How to complete this task :: Look through the listing for the word "space". Copy each line that has it.

Records shown ::
------------------------------------------------
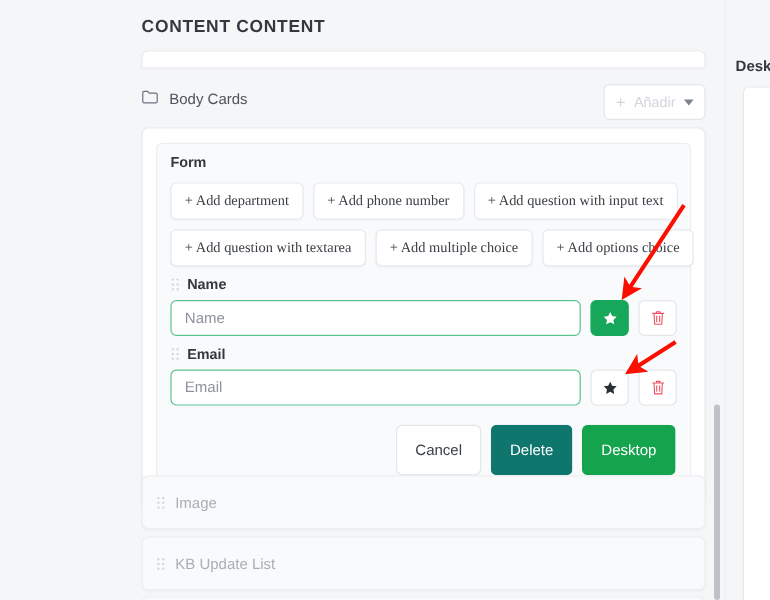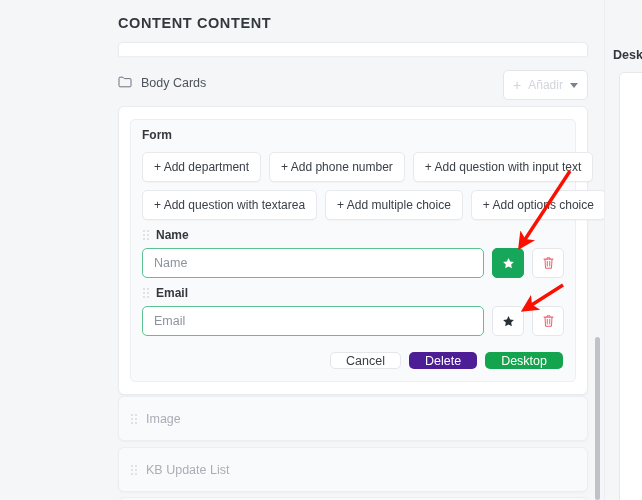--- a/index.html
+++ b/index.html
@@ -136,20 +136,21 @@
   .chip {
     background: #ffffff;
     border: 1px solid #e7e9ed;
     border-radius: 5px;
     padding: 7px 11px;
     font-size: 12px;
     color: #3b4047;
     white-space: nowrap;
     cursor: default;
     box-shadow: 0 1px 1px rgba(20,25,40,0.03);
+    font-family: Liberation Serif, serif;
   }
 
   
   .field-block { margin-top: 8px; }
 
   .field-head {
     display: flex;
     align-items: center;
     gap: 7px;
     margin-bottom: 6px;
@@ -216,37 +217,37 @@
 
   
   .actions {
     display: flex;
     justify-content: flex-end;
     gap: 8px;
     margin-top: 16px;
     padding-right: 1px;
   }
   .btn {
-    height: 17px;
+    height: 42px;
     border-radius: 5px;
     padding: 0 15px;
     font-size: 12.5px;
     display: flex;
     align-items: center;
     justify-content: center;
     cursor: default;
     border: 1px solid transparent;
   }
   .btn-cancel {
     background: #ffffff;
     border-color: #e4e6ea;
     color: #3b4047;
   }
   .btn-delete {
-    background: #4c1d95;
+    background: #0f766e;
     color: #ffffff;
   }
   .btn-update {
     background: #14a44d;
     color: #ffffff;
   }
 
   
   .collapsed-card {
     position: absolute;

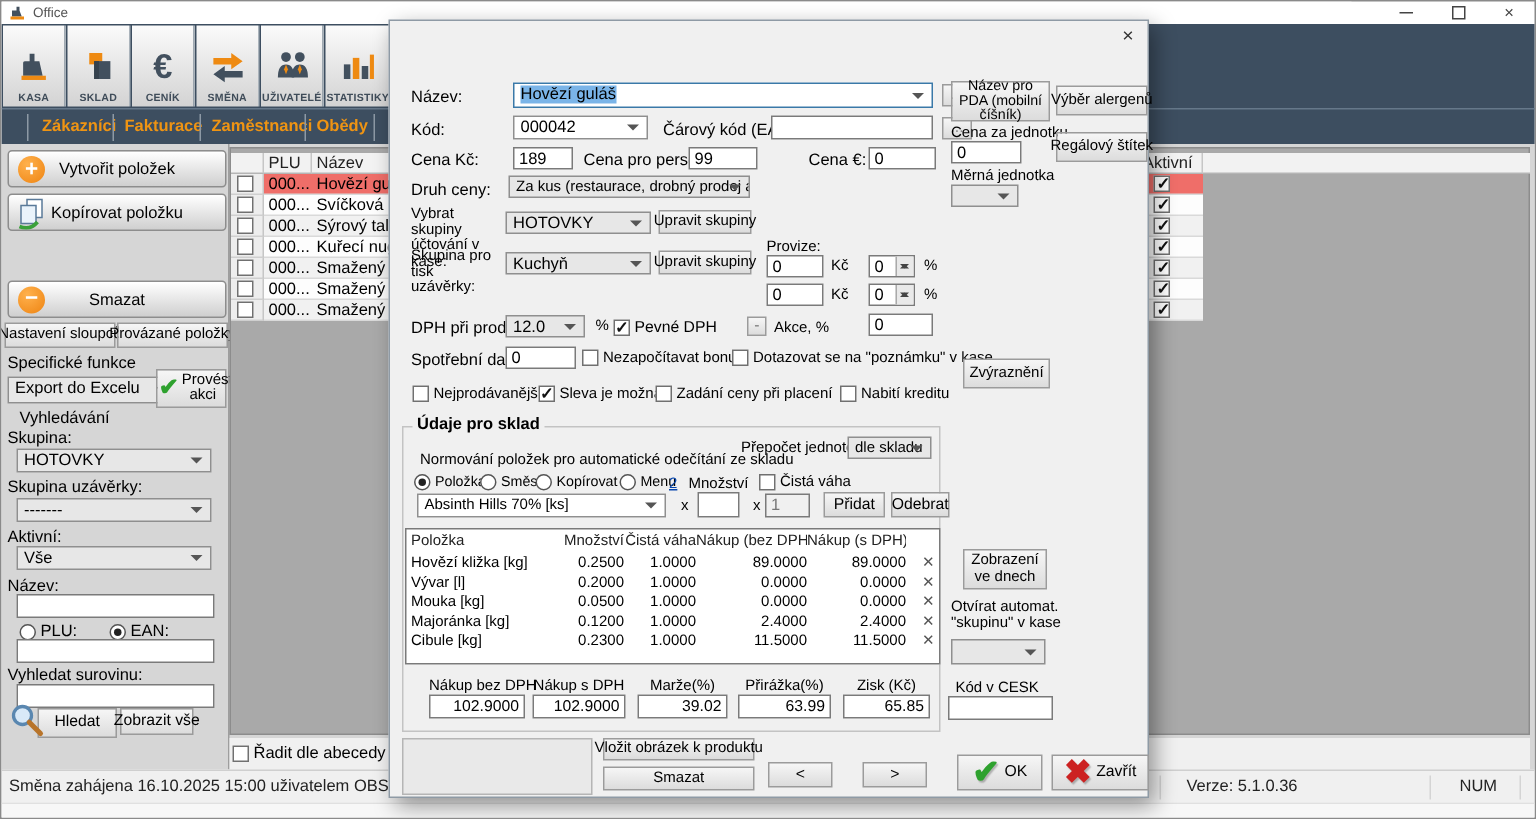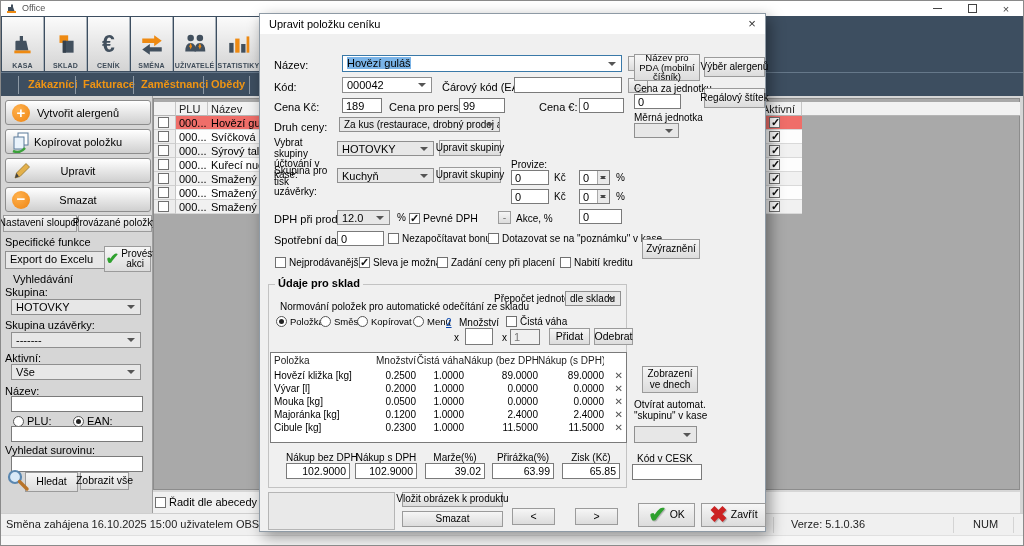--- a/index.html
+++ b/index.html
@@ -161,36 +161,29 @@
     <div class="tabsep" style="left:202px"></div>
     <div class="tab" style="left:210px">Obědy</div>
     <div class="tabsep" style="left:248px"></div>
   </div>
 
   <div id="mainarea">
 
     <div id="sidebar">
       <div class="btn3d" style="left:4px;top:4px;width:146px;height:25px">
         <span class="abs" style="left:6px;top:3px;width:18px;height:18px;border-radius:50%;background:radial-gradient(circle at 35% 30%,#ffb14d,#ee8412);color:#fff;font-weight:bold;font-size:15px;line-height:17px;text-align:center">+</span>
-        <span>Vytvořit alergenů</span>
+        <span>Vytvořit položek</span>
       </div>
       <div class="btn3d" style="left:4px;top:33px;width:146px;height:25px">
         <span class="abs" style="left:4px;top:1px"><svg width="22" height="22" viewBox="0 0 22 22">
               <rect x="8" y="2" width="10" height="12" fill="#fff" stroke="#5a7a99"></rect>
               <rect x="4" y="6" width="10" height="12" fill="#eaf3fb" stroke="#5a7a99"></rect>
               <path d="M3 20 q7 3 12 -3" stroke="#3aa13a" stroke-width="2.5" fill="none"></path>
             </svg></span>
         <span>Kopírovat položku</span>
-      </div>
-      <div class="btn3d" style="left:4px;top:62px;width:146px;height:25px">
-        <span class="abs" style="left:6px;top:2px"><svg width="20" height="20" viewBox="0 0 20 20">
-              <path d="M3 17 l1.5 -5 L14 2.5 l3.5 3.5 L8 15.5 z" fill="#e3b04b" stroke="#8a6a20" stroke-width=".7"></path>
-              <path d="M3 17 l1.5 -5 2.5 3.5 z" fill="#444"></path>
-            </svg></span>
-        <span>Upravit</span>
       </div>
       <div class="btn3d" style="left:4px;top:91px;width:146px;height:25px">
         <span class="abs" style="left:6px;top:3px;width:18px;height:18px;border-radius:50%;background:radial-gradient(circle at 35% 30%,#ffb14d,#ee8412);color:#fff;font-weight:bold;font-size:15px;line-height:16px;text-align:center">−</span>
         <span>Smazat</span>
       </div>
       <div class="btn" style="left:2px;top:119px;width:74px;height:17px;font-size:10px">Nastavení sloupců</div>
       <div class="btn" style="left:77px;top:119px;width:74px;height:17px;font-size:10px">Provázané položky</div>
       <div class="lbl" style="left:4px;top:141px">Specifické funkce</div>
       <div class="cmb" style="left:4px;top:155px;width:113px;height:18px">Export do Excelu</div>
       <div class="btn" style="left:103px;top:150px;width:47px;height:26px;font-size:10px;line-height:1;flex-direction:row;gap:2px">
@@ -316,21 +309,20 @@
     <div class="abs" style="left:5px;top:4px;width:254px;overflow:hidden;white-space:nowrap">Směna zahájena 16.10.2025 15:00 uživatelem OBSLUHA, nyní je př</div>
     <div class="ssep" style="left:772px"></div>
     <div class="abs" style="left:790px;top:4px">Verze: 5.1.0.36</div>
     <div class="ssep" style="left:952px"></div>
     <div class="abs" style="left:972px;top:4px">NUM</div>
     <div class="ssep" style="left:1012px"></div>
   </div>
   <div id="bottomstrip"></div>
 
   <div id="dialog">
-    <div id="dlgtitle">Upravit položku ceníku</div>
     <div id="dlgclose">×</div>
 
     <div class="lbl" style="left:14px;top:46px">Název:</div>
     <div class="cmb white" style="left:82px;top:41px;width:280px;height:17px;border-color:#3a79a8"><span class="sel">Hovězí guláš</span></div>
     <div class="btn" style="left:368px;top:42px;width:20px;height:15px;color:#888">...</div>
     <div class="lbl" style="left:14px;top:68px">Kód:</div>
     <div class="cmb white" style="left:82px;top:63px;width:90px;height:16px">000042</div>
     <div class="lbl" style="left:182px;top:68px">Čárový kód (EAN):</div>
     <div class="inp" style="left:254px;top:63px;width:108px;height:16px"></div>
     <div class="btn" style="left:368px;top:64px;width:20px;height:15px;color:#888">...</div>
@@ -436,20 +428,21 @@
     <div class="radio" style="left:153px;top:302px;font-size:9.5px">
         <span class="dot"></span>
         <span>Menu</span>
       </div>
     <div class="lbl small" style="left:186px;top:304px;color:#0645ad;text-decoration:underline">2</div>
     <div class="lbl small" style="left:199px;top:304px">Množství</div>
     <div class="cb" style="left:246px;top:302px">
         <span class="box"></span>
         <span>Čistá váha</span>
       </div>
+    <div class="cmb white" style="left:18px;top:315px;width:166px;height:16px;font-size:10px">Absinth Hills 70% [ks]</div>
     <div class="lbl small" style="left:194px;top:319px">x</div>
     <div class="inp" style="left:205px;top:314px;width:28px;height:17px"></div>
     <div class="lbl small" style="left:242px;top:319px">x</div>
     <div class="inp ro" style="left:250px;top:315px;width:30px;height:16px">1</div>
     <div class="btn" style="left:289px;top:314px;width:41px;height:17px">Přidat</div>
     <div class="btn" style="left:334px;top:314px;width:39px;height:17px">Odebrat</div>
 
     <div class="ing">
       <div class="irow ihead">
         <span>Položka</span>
------------------------------------------------
Solution to the exercise ::
     white-space: nowrap;
     <div class="abs" style="left:5px;top:4px;width:254px;overflow:hidden;white-space:nowrap">Směna zahájena 16.10.2025 15:00 uživatelem OBSLUHA, nyní je př</div>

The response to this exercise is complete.